### Exercise details
Only the lines from the line containing "width: 22px; height: 22px;" to the end of the entries, both included, belong in your answer, and each must match exactly.

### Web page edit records
== Segment start ==
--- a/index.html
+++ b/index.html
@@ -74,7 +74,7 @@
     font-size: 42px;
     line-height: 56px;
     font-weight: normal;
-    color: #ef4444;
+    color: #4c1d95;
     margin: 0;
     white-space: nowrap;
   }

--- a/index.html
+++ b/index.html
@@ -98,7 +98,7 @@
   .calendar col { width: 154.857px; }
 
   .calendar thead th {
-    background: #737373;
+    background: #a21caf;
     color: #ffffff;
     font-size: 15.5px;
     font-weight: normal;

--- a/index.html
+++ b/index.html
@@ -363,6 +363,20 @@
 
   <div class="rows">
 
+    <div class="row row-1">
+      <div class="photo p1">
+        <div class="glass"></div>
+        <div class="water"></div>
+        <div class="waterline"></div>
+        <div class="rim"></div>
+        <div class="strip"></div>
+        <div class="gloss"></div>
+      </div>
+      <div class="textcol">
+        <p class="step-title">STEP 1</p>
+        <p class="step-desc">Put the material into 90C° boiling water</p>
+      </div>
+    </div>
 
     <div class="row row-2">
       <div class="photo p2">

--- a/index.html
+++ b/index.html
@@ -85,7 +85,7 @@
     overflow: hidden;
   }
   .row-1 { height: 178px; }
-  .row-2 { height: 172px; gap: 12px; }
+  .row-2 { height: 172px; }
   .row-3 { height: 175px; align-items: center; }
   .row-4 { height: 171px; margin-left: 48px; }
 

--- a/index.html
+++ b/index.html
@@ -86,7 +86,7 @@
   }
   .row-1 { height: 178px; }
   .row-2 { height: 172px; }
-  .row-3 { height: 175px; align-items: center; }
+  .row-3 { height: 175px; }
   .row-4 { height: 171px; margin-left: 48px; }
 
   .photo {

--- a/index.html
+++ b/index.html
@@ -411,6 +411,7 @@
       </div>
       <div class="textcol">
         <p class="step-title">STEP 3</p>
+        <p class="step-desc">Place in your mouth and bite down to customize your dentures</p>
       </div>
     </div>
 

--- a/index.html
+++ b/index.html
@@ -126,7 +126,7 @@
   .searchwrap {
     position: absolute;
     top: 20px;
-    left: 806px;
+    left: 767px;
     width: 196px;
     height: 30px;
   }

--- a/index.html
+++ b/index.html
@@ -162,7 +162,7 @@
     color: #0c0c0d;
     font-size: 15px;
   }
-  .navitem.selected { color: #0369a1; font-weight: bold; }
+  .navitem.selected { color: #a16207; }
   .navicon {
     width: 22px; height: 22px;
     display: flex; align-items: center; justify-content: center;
== Segment end ==
### Reply to the task
     width: 22px; height: 22px;
     display: flex; align-items: center; justify-content: center;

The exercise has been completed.